Case ID: f-appx_187/html/0721-01.html
Source: Caselaw Access Project
Author: {"author": "", "license": "Public Domain", "url": "https://static.case.law/"}
Date Created: 2024-08-24T03:29:51.129683

UNITED STATES of America, Plaintiff—Appellee, v. Jaime MARTINEZ-HUERTAS, A.K.A. Javier Paz, Defendant—Appellant.
    No. 05-30462.
    D.C. No. CR-05-00030-SEH.
    United States Court of Appeals, Ninth Circuit.
    Argued and Submitted June 8, 2006.
    Decided June 29, 2006.
    
      Elizabeth A. Horsman, Esq., Office of the U.S. Attorney, Helena, MT, for Plaintiff-Appellee.
    Evangelo Arvanetes, Esq., Federal Defenders of Montana, Great Falls, MT, for Defendant-Appellant.
    Before THOMPSON, TASHIMA, and CALLAHAN, Circuit Judges.
   MEMORANDUM

Jaime Martinez-Huertas challenges his conviction for reentry of a removed alien in violation of 8 U.S.C. § 1326(a). He argues that the district court should have granted his motion to suppress evidence because a border patrol agent allegedly detained him without reasonable suspicion.

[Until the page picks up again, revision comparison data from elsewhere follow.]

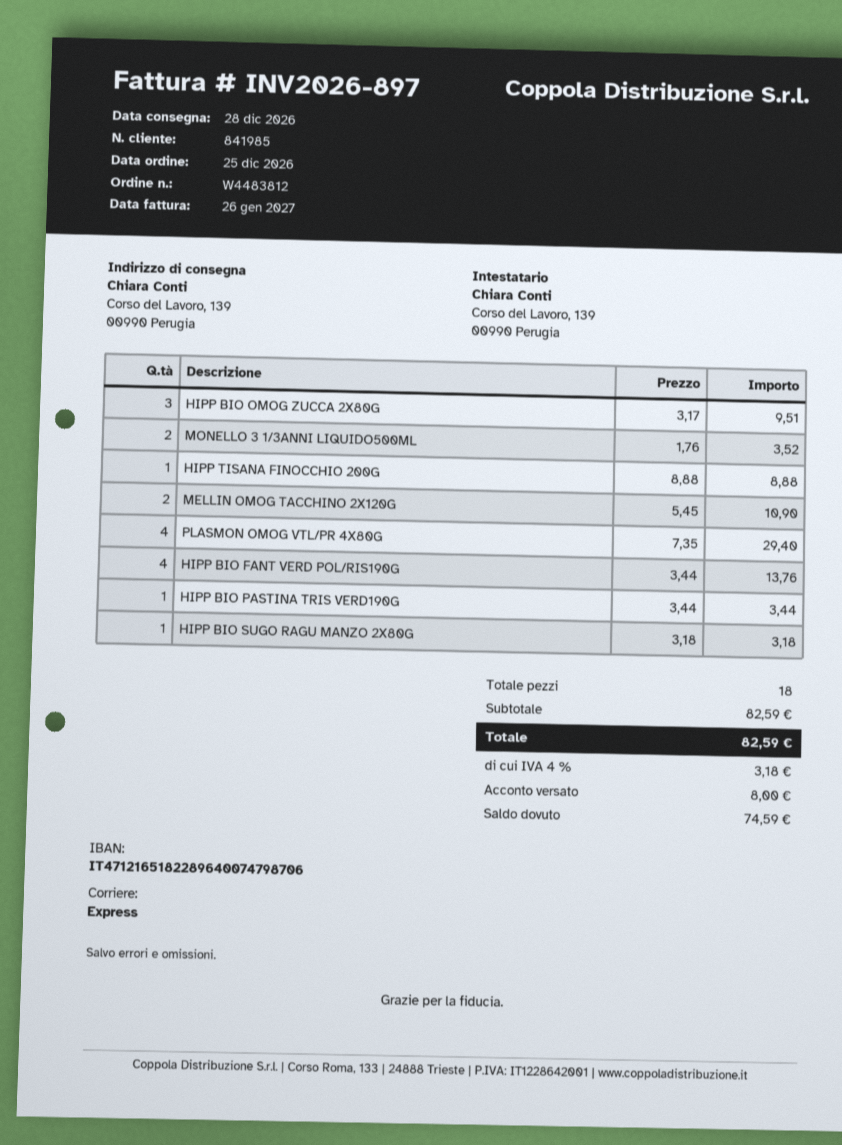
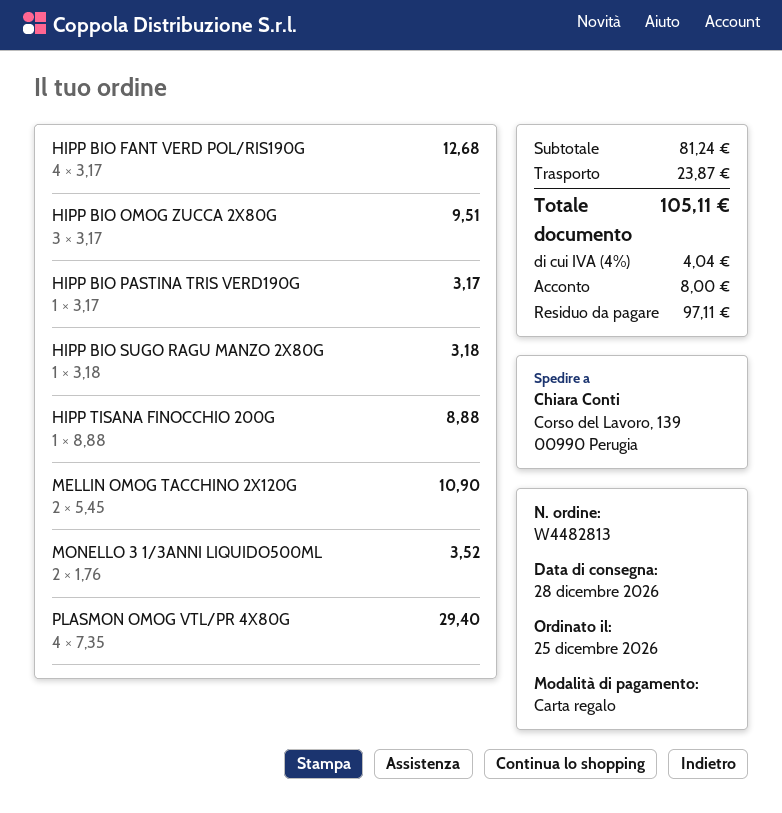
order number: W4483812 -> W4482813
HIPP BIO FANT VERD POL/RIS190G: 4 x 3.44 = 13.76 -> 4 x 3.17 = 12.68
HIPP BIO PASTINA TRIS VERD190G: 1 x 3.44 = 3.44 -> 1 x 3.17 = 3.17
subtotal: 82.59 -> 81.24
shipping: none -> 23.87
tax: 4% = 3.18 -> 4% = 4.04
total: 82.59 -> 105.11
balance: 74.59 -> 97.11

We review this claim de novo, United States v. Meek, 366 F.3d 705, 711 (9th Cir.2004), and affirm the district court.

When the passenger train on which Martinez-Huertas was traveling stopped for refueling in Havre, Montana, he chose to stay aboard. During that stop, a border patrol agent boarded the train, approached Martinez-Huertas, and posed questions aimed at ascertaining his alienage. Martinez-Huertas answered the questions and was arrested for being an illegal alien. Although he had provided a false name, a fingerprint analysis at the border patrol station revealed Martinez-Huertas’s identity, and also that he was a deported alien with a criminal record.

Martinez-Huertas seeks to suppress the evidence of his identity, arguing that the border patrol agent egregiously violated his constitutional rights by questioning him about a crime without reasonable suspicion. We have clearly held that identity evidence is never suppressible, even if there were a constitutional violation leading to its discovery. See United States v. Del Toro Gudino, 376 F.3d 997, 1001 (9th Cir.2004). Moreover, here there was no such violation. The border patrol agent’s approach and questioning of MartinezHuertas did not constitute an investigatory-stop, and reasonable suspicion was unnecessary. See United States v. Woods, 720 F.2d 1022, 1026 (9th Cir.1983).

Martinez-Huertas also challenges his sentence of imprisonment for seventy-eight months. He argues that his sentence is unreasonable in part because other jurisdictions (specifically jurisdictions with a “fast track” program) are more lenient to similarly situated illegal immigrants. We recently rejected this argument in United States v. Marcial-Santiago, 447 F.3d 715, 718-19 (9th Cir.2006). In arriving at Martinez-Huertas’s sentence, the district court engaged in the analysis prescribed by the Supreme Court in United States v. Booker, 543 U.S. 220, 261-62, 125 S.Ct. 738, 160 L.Ed.2d 621 (2005). The sentence is not unreasonable.

AFFIRMED. 
      
       This disposition is not appropriate for publication and may not be cited to or by the courts of this circuit except as provided by Ninth Circuit Rule 36-3.